When we did discover each other hidden in the secret world Rush had created with such sincerity and conviction, more often than not, our secret handshake ended with one finger to lips--shhh, LISTEN! For it was the music that mattered most. Always and forever. And like worshipers forced to practice their religion underground, in hiding our passion and our need for this band’s music, fierce, unbreakable connections were made.

When we first found each other, we celebrated in secret. Now, arm in arm, post to post, we cry out in shock and pain having learned of Neil’s passing. And in these sad days, we are brought closer together, issuing secret signals to each other (and some not so secret ones, too).
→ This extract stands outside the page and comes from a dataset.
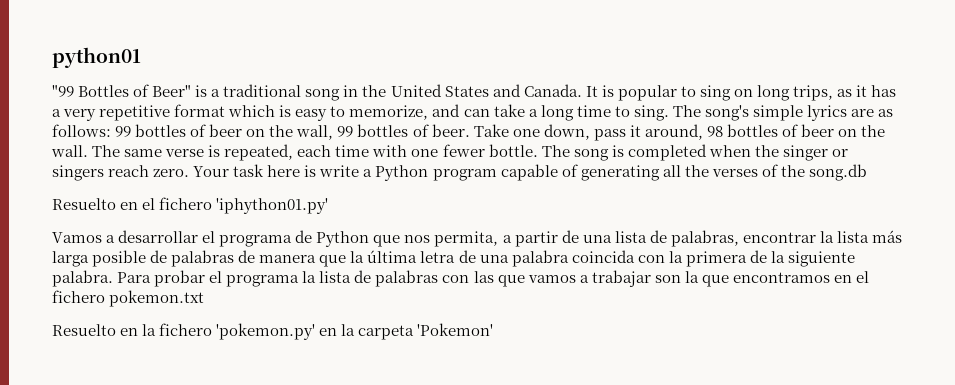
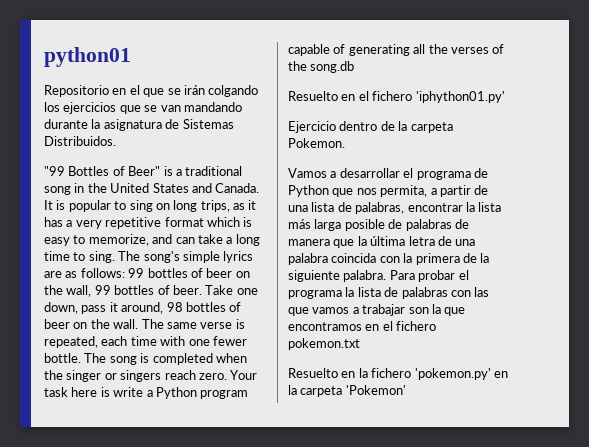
(141, 57) none -> [44,85,259,97] [44,102,242,114] [44,119,234,131] [44,136,116,146] // Repositorio en el que se irán colgando los ejercicios que se van mandando durante la asignatura de Sistemas Distribuidos.
(329, 206) none -> [288,121,453,133] [288,138,345,148] // Ejercicio dentro de la carpeta Pokemon.

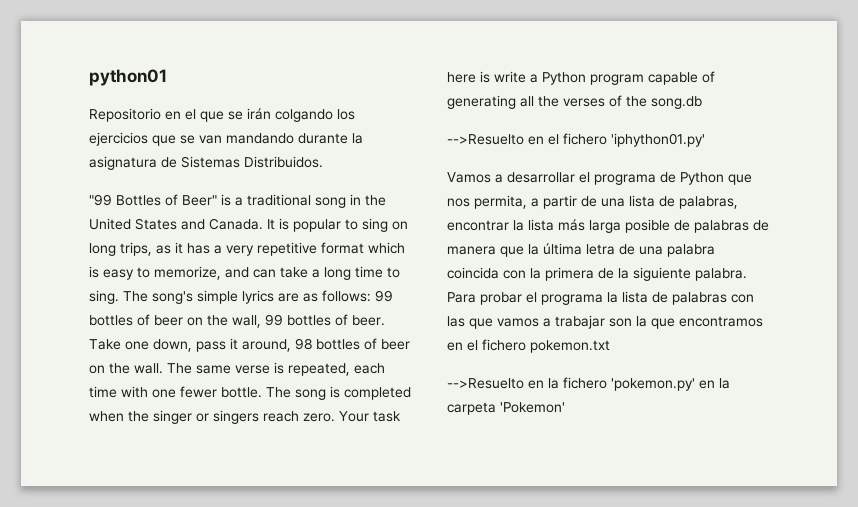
[288,91,338,101] Resuelto -> [447,134,524,145] -->Resuelto
[288,121,453,133] [288,138,345,148] // Ejercicio dentro de la carpeta Pokemon. -> (705, 140) none
[288,368,338,378] Resuelto -> [447,378,524,389] -->Resuelto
Signals that remind us that Rush had made bearable all the pain and hope felt from different things. Where gods point a finger or wave a magic wand to create a world, Alex, Geddy, and Neil worked their asses off to build the Rush one—by hand and by heart. And when it came time to share it, they worked even harder. Makes me think that Sisyphus would have made it to the top if only he had two close friends to share in his obligation.
 
After the hiding
 
After Permanent Waves came out, a profound change had occurred in what Rush offered us. Instead of expanding the world we had so comfortably escaped to, they created music that helped us find our place in the real one. The unsafe one. A world where the Holocaust happened. Where friends die (and, tragically, families, too). Where the light is limed and comfortless. A world of possibilities and hard realities so full of differences and out of touch that we must treat each other with kid gloves if we are to survive it. A world where we are still cast-outs from the cool, but we are no longer in hiding. Because now, the band’s music had given us the courage and comfort to stand and face it. Sure, we still got our asses kicked—who doesn’t? But we knew we’d be able to take it. We knew we would be okay, because we’d been listening. And dear God and Alex and Geddy and Neil, how listening has helped. I don’t think I would have made it without listening.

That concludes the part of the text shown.